_Entries provided_:
# # # # # # #
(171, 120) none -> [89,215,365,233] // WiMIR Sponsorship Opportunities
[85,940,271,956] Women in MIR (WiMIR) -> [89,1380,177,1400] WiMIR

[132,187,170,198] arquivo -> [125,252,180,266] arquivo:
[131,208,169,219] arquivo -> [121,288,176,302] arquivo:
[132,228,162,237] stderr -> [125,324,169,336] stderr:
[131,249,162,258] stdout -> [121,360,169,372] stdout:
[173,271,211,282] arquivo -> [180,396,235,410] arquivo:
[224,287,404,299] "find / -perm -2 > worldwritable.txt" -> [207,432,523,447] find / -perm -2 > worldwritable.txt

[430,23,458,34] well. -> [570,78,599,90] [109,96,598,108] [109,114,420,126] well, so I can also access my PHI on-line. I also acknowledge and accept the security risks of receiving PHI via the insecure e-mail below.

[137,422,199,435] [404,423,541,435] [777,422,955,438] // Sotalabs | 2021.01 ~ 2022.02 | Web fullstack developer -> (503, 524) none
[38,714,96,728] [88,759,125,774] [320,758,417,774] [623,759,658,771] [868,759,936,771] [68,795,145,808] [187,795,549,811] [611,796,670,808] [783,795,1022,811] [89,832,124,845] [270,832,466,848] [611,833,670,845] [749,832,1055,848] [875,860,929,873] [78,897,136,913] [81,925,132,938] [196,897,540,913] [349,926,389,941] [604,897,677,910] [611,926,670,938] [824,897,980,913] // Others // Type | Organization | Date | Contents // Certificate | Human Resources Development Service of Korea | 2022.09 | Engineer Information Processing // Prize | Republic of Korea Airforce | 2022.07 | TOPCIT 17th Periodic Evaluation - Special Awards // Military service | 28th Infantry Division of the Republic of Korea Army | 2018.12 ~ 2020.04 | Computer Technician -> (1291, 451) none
# # # # # # #
_The problem_:
The answer must consist of every line from the listing above that includes the word "arquivo".

_Response area_:
[132,187,170,198] arquivo -> [125,252,180,266] arquivo:
[131,208,169,219] arquivo -> [121,288,176,302] arquivo:
[173,271,211,282] arquivo -> [180,396,235,410] arquivo:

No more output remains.